___ Recorded data ___
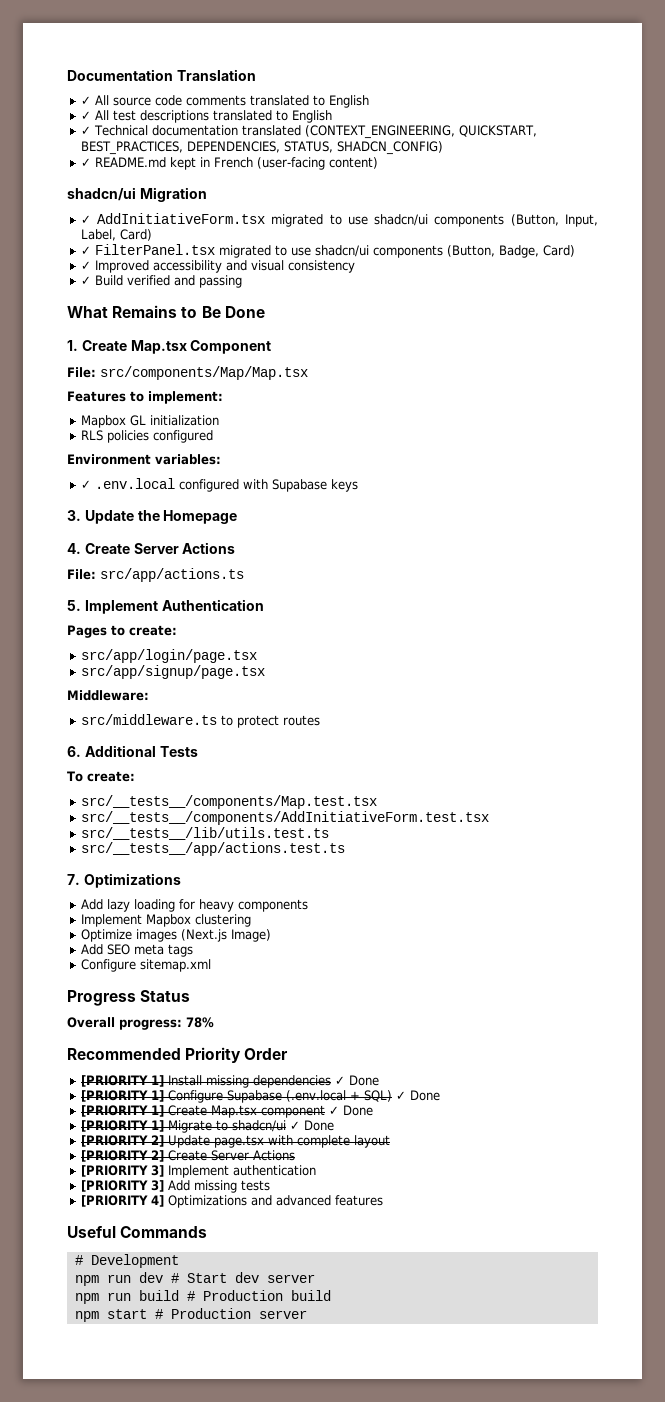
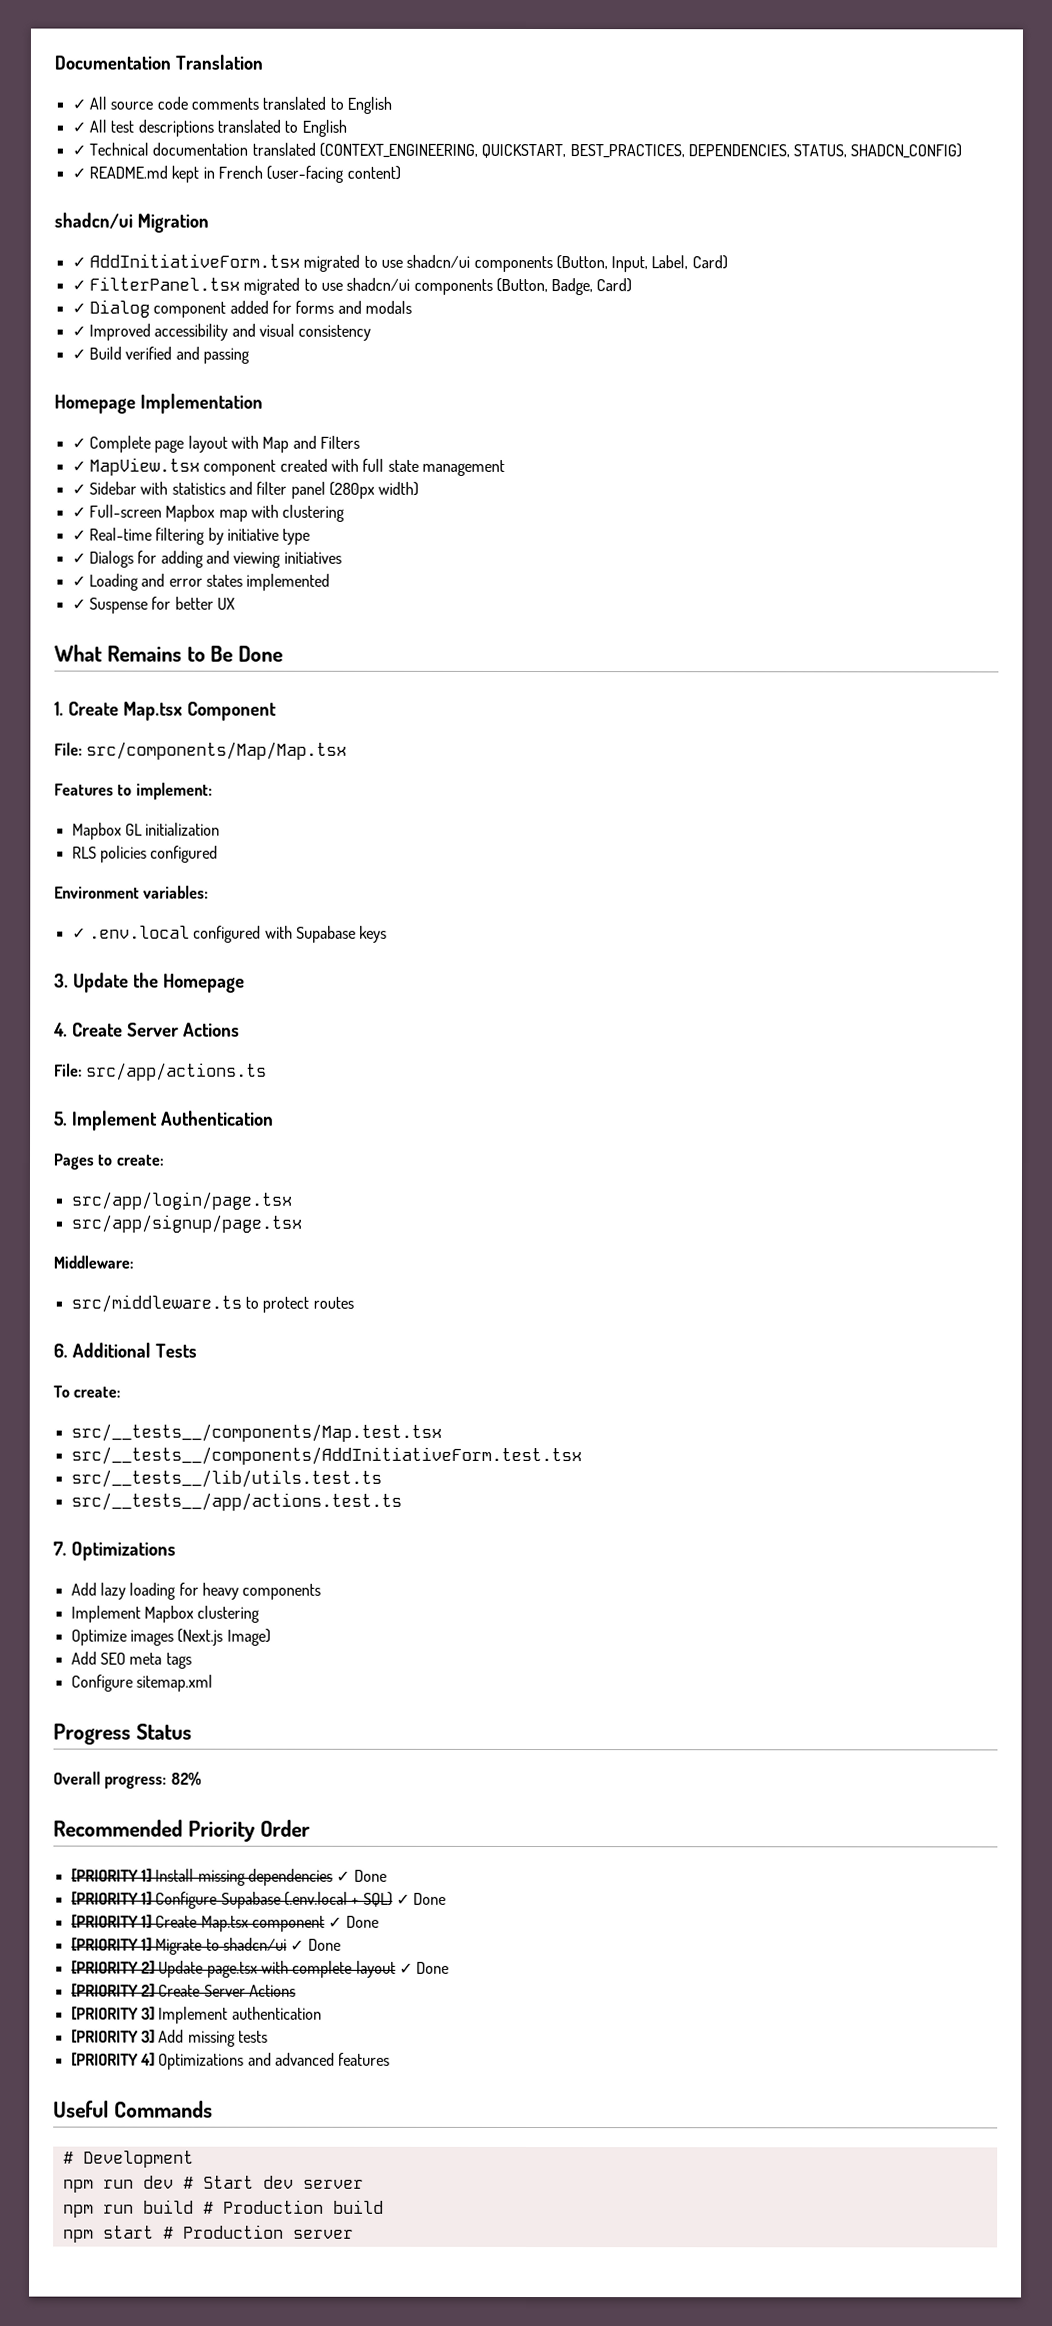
+ ✓ Dialog component added for forms and modals
+ Homepage Implementation
+ ✓ Complete page layout with Map and Filters
+ ✓ MapView.tsx component created with full state management
+ ✓ Sidebar with statistics and filter panel (280px width)
+ ✓ Full-screen Mapbox map with clustering
+ ✓ Real-time filtering by initiative type
+ ✓ Dialogs for adding and viewing initiatives
+ ✓ Loading and error states implemented
+ ✓ Suspense for better UX
- Overall progress: 78%
+ Overall progress: 82%
- [PRIORITY 2] Update page.tsx with complete layout
+ [PRIORITY 2] Update page.tsx with complete layout ✓ Done

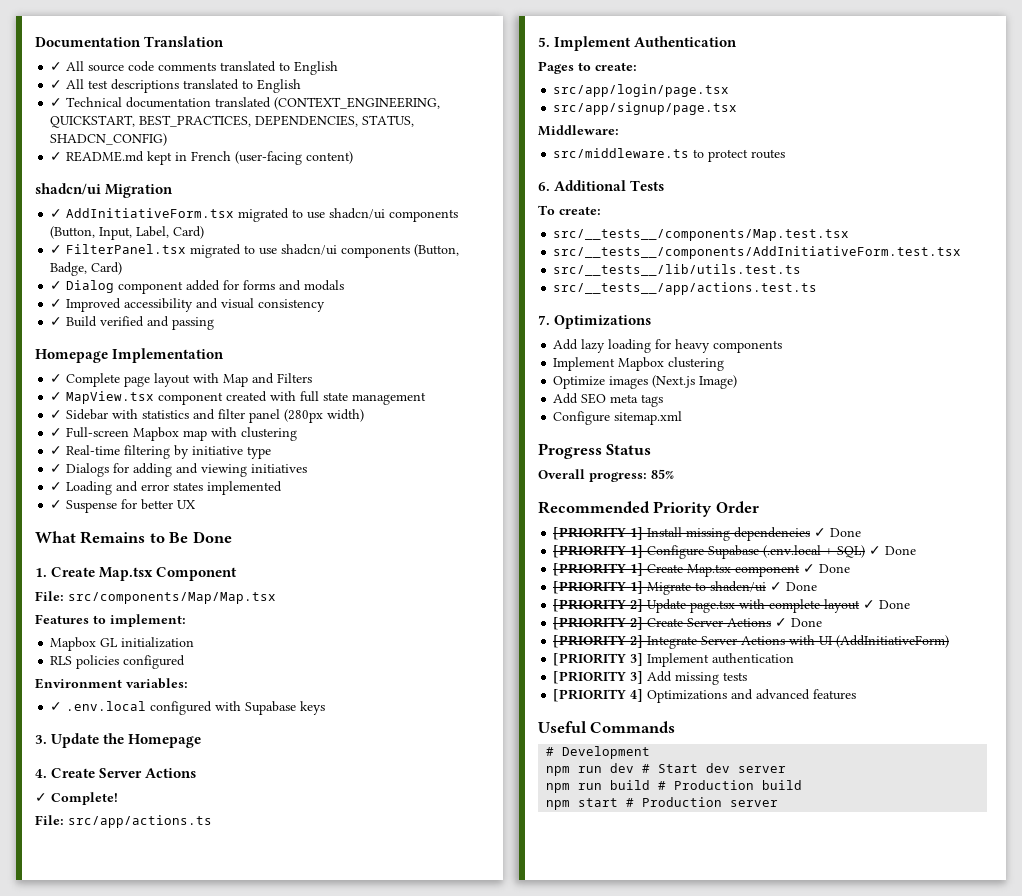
+ ✓ Complete!
- Overall progress: 82%
+ Overall progress: 85%
- [PRIORITY 2] Create Server Actions
+ [PRIORITY 2] Create Server Actions ✓ Done
+ [PRIORITY 2] Integrate Server Actions with UI (AddInitiativeForm)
___
Line by line, count how many lines of the entries contain the word "progress", and give only that number.

Result of this exercise –
4